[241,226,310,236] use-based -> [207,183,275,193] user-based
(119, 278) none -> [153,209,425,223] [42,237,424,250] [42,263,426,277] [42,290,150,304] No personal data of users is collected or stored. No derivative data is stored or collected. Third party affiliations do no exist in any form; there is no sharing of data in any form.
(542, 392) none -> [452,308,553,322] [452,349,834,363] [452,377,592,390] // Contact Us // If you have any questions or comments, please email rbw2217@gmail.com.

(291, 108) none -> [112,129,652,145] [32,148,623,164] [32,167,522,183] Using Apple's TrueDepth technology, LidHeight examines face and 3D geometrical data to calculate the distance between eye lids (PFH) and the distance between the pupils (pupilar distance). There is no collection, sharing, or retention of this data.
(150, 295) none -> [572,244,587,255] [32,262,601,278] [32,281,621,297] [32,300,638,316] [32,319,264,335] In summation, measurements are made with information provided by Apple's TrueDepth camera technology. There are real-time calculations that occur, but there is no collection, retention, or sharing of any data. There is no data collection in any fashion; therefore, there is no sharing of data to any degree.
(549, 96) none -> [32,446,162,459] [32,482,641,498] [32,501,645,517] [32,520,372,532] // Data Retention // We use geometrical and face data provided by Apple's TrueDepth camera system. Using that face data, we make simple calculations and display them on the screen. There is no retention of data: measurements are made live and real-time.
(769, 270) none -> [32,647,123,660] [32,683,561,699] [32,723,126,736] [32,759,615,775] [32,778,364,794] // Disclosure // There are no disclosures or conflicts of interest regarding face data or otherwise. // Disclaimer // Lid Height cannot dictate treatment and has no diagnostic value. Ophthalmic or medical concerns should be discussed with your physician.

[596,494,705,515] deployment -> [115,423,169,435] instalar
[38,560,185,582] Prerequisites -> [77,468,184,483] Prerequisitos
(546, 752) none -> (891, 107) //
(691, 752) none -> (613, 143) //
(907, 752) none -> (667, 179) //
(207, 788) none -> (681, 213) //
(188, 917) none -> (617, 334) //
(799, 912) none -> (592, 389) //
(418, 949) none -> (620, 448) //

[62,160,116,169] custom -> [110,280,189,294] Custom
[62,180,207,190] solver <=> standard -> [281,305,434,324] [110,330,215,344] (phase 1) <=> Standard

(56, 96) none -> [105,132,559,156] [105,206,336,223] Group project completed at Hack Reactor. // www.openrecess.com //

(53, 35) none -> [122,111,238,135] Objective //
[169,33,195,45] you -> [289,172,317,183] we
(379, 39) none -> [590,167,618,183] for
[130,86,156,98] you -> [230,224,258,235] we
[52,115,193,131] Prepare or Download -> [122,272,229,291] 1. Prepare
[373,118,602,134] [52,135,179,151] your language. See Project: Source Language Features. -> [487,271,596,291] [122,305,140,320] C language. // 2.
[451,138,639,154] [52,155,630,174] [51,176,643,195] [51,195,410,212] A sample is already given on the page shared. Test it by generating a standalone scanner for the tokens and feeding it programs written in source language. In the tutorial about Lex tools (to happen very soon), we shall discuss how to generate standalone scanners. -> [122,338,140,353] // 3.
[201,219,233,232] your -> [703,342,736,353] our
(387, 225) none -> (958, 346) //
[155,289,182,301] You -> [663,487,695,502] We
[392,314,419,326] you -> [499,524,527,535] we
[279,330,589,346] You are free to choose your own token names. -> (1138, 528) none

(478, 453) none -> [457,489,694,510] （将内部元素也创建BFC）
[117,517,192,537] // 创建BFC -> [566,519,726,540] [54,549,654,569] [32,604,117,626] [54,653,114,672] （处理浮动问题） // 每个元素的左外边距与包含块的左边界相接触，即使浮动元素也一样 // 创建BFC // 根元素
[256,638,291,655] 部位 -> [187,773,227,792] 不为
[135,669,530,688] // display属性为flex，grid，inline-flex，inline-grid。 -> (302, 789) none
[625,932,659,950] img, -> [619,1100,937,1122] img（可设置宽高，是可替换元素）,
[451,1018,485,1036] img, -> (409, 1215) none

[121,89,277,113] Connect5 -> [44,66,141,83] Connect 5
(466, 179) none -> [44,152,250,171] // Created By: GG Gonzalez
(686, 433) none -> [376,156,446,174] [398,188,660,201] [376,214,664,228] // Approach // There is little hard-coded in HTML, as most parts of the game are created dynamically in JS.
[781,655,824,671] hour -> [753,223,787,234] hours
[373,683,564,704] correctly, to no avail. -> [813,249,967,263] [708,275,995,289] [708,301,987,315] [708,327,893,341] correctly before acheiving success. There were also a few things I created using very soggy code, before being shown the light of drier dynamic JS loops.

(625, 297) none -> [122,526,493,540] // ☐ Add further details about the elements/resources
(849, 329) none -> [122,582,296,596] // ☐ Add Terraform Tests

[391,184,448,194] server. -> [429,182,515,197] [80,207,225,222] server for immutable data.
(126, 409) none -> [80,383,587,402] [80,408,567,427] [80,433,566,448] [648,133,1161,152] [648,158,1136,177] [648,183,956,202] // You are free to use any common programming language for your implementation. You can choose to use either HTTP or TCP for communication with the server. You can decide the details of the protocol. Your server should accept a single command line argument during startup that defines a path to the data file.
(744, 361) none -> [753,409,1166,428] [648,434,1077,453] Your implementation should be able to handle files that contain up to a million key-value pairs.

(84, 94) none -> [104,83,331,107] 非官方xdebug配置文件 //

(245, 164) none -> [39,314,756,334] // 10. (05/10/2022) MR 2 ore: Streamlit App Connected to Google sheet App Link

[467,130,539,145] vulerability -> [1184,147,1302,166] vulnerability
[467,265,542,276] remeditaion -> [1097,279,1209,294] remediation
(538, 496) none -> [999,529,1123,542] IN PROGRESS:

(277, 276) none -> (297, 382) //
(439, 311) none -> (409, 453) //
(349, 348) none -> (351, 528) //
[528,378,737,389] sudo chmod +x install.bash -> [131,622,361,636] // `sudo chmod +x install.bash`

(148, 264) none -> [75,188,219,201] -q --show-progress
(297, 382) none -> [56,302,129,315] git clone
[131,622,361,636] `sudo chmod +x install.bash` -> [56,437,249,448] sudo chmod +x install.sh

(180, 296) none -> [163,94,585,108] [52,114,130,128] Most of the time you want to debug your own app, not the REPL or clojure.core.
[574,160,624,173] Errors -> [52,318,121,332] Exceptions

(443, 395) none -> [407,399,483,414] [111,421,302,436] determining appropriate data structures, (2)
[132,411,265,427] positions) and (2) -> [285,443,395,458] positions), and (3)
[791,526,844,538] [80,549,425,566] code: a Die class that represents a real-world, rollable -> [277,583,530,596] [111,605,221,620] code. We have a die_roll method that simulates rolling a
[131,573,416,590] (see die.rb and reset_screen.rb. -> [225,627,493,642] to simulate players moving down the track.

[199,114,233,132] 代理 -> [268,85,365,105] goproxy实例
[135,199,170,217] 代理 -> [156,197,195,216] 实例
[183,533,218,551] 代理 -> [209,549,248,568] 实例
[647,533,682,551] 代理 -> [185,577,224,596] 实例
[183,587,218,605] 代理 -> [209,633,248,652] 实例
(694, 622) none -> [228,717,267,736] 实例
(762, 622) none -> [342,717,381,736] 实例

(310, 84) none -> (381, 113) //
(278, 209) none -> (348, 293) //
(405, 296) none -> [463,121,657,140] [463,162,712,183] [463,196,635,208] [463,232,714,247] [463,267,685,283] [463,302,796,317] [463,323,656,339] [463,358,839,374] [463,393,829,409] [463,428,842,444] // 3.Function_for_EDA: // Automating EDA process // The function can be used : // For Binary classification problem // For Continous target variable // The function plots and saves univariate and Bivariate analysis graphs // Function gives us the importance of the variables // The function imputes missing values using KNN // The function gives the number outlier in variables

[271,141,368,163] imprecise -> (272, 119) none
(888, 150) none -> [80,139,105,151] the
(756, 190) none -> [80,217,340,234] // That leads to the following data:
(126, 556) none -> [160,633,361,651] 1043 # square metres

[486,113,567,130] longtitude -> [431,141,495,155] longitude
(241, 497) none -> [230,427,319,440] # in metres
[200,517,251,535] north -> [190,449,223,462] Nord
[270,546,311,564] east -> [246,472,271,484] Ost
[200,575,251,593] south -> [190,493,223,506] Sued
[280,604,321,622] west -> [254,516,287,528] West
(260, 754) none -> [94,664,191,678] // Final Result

+--

Instructions to follow
Retype, exactly and in full, the lines above from the one containing "[183,587,218,605] 代理 -> [209,633,248,652] 实例" through the one containing "(278, 209) none -> (348, 293) //".

Exercise response
[183,587,218,605] 代理 -> [209,633,248,652] 实例
(694, 622) none -> [228,717,267,736] 实例
(762, 622) none -> [342,717,381,736] 实例

(310, 84) none -> (381, 113) //
(278, 209) none -> (348, 293) //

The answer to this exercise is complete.